Monday, November 30, 2009

Buying and Serving Wine Etiquette

If you’re not a wine connoisseur, get advice on buying wine from either a knowledgeable liquor-store owner or a friendly restaurateur. Describe the menu and ask for moderately priced selections. One of my friends simply went to a liquor store and purchased a case of its most costly red Burgundy. The proprietor was thrilled, of course, but the value of the wine was lost on most guests. You don’t need to be extravagant to be elegant. What you need is to be generous and make sure there is enough to go around.
Many parties these days do not have “hard bars,” meaning they do not serve hard liquor. If you are serving only wine, plan on a bottle per person. If you are serving wine only during the meal, plan on half a bottle per person.
Serve red wine at room temperature. To allow the wine to breathe, open the bottle about 30 minutes before you serve it. Opening the wine permits the air to develop the bouquet and improve the taste of the wine.

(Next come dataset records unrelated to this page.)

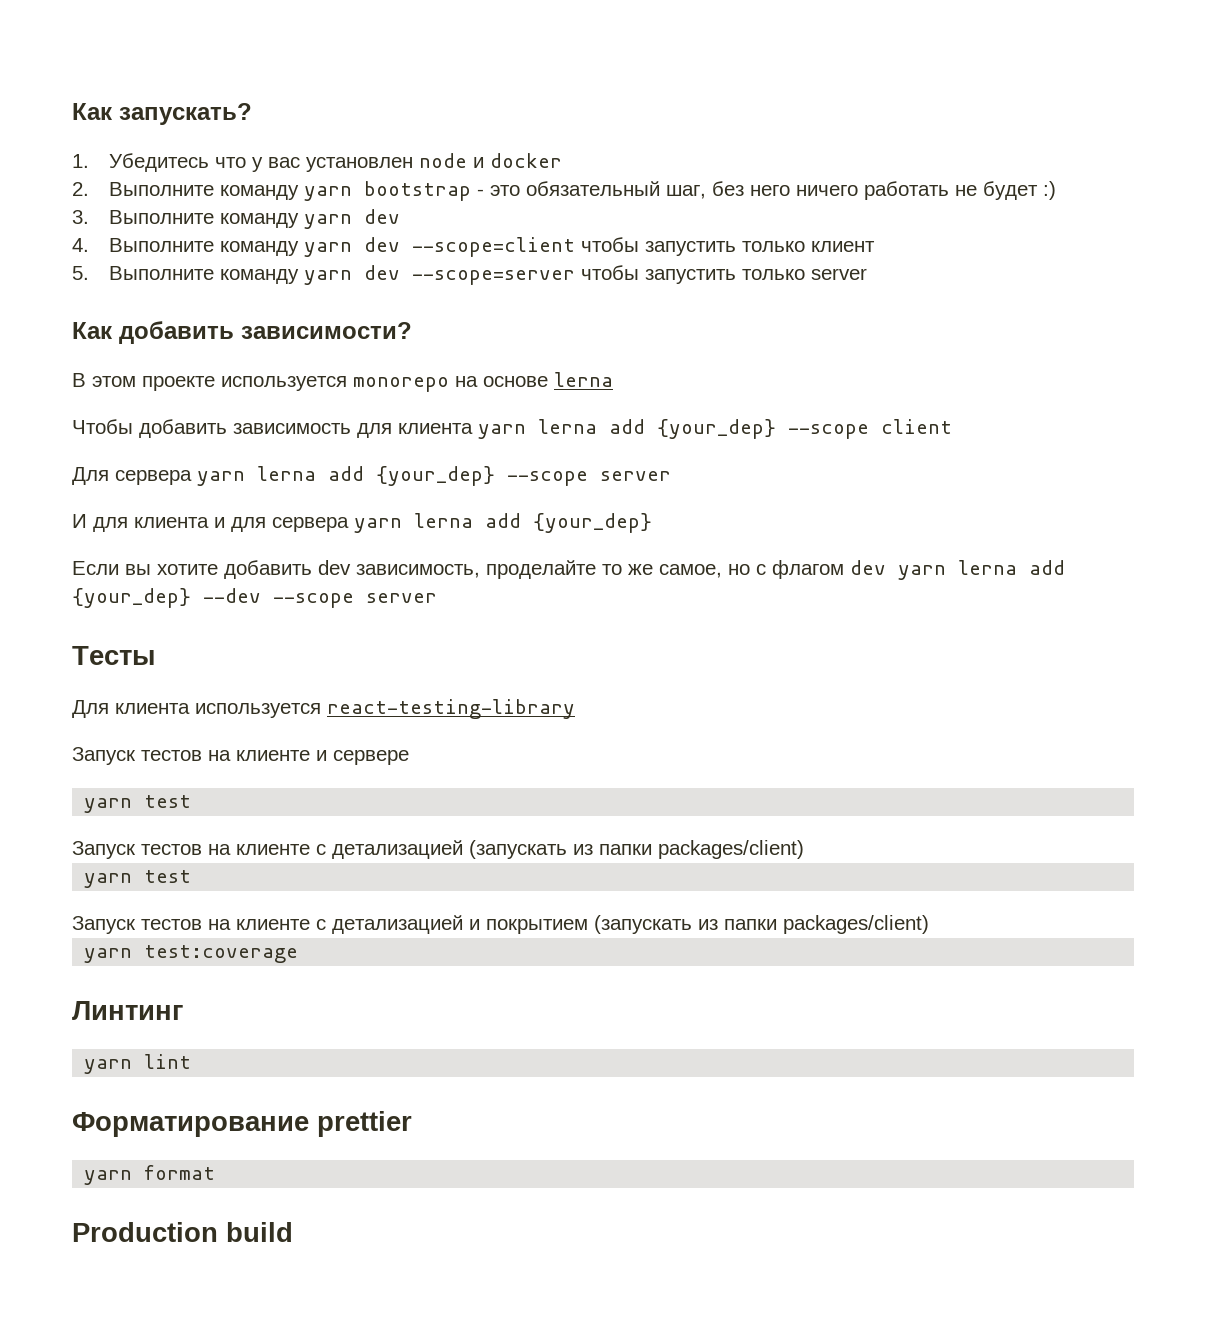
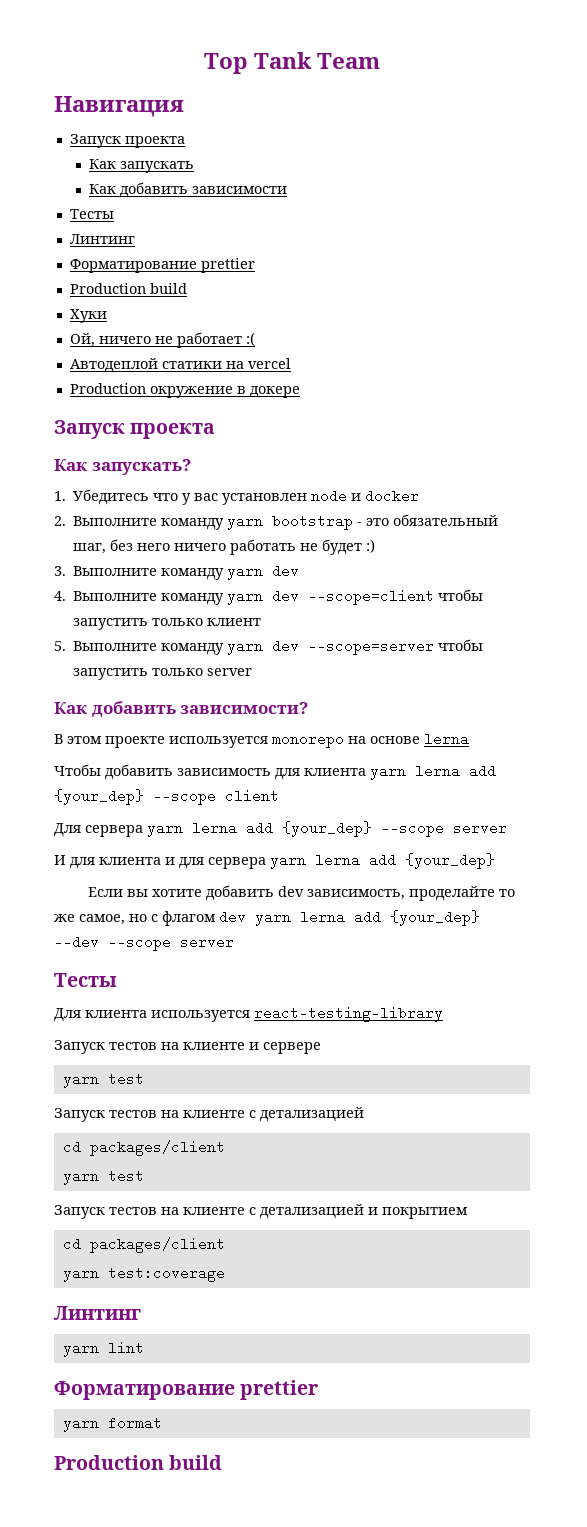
+ Top Tank Team
+ Навигация
+ Запуск проекта
+ Как запускать
+ Как добавить зависимости
+ Тесты
+ Линтинг
+ Форматирование prettier
+ Production build
+ Хуки
+ Ой, ничего не работает :(
+ Автодеплой статики на vercel
+ Production окружение в докере
+ Запуск проекта
  Запуск тестов на клиенте и сервере
  yarn test
- Запуск тестов на клиенте с детализацией (запускать из папки packages/client)
+ Запуск тестов на клиенте с детализацией
+ cd packages/client
- Запуск тестов на клиенте с детализацией и покрытием (запускать из папки packages/client)
+ Запуск тестов на клиенте с детализацией и покрытием
+ cd packages/client

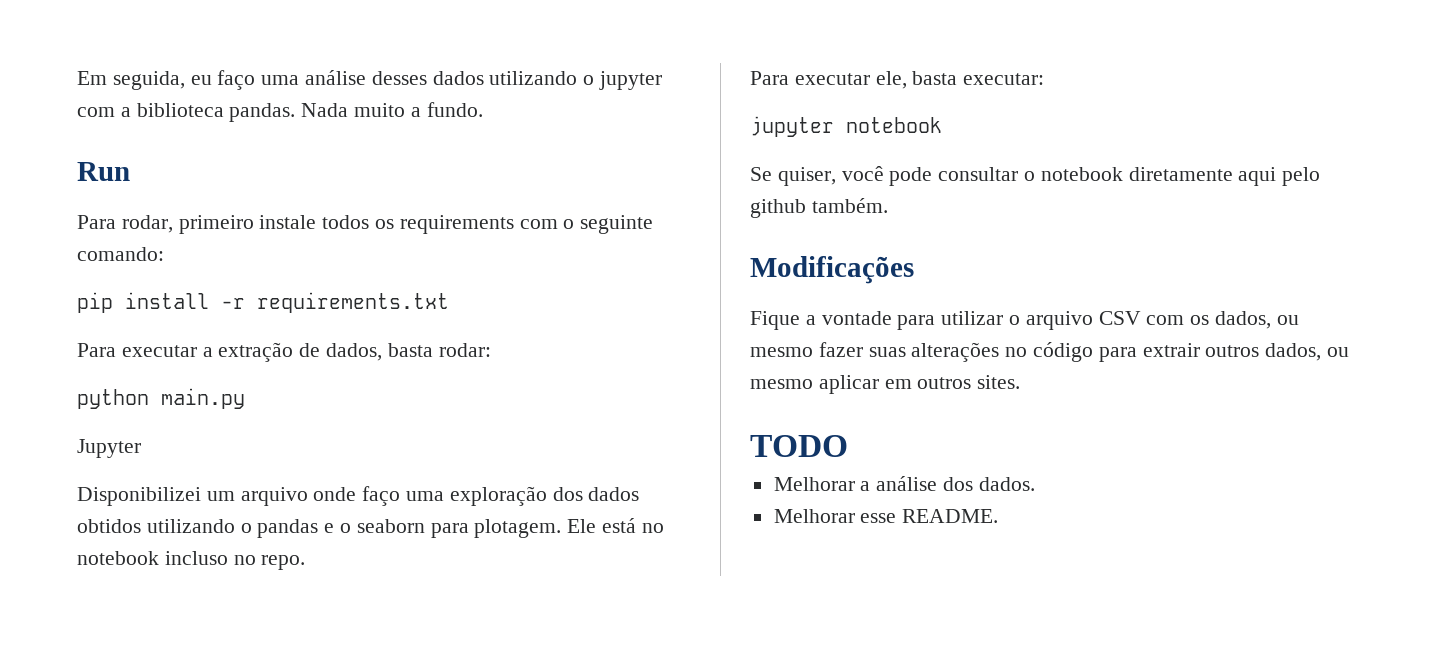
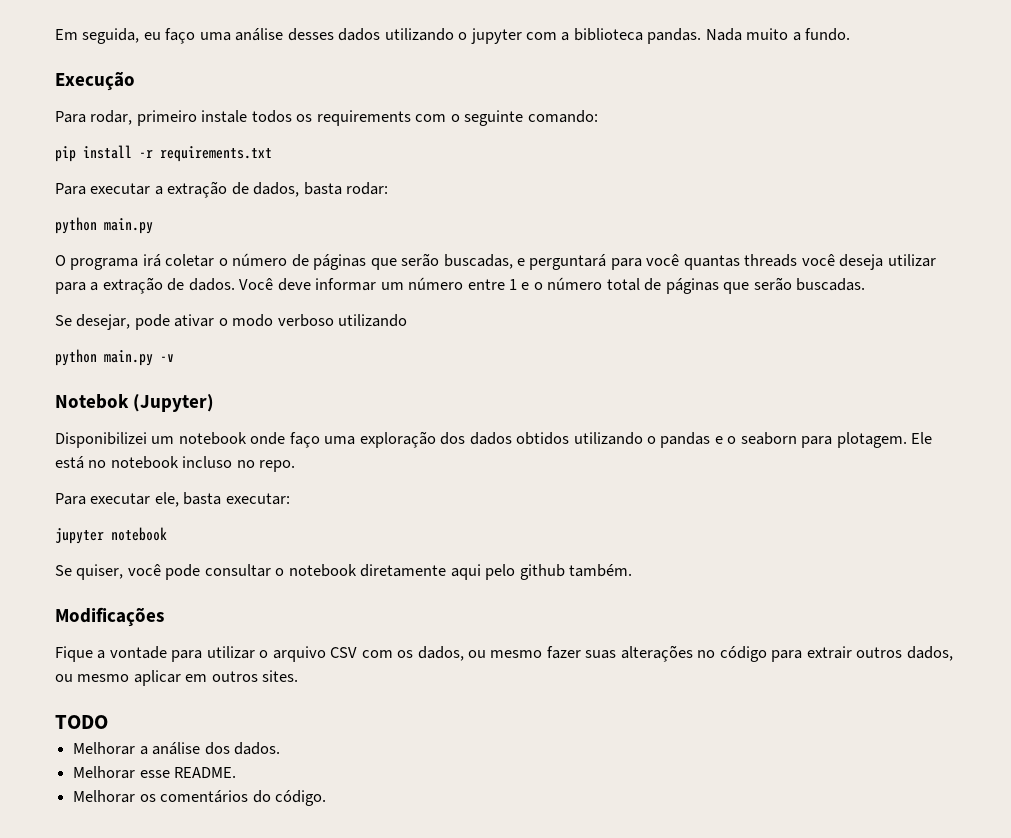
- Run
+ Execução
- Jupyter
+ O programa irá coletar o número de páginas que serão buscadas, e perguntará para você quantas threads você deseja utilizar para a extração de dados. Você deve informar um número entre 1 e o número total de páginas que serão buscadas.
+ Se desejar, pode ativar o modo verboso utilizando
+ python main.py -v
+ Notebok (Jupyter)
- Disponibilizei um arquivo onde faço uma exploração dos dados obtidos utilizando o pandas e o seaborn para plotagem.
+ Disponibilizei um notebook onde faço uma exploração dos dados obtidos utilizando o pandas e o seaborn para plotagem.
+ Melhorar os comentários do código.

Chill white wines about two hours before serving them. If you must chill the wine more quickly, the best method is to immerse the bottles in a tub of water and ice cubes up to the neck. It doesn’t help to put the wine in a freezer.
When the meal begins, the host should stand and walk around the table to fill each wineglass. If it’s an informal party, the host can simply fill the glasses of the people closest to him and ask them to pass the other glasses down. The host’s job is to make sure the glasses are replenished. Guests should not help themselves to wine or ask for more. It is fine for a host to offer the wine bottle to a guest with an empty glass and say, “Please help yourself.”
Fill wine glasses about halfway so that the imbiber can appreciate the bouquet of the wine. Don’t wrap your wine bottles in napkins when you serve. Inviting people into your home involves careful planning and considerable effort, but entertaining at home repays many times over. Having guests under your roof provides a special pleasure. And you flatter people by inviting them because you are bestowing a gift that only you have the power to give—the hospitality of your home.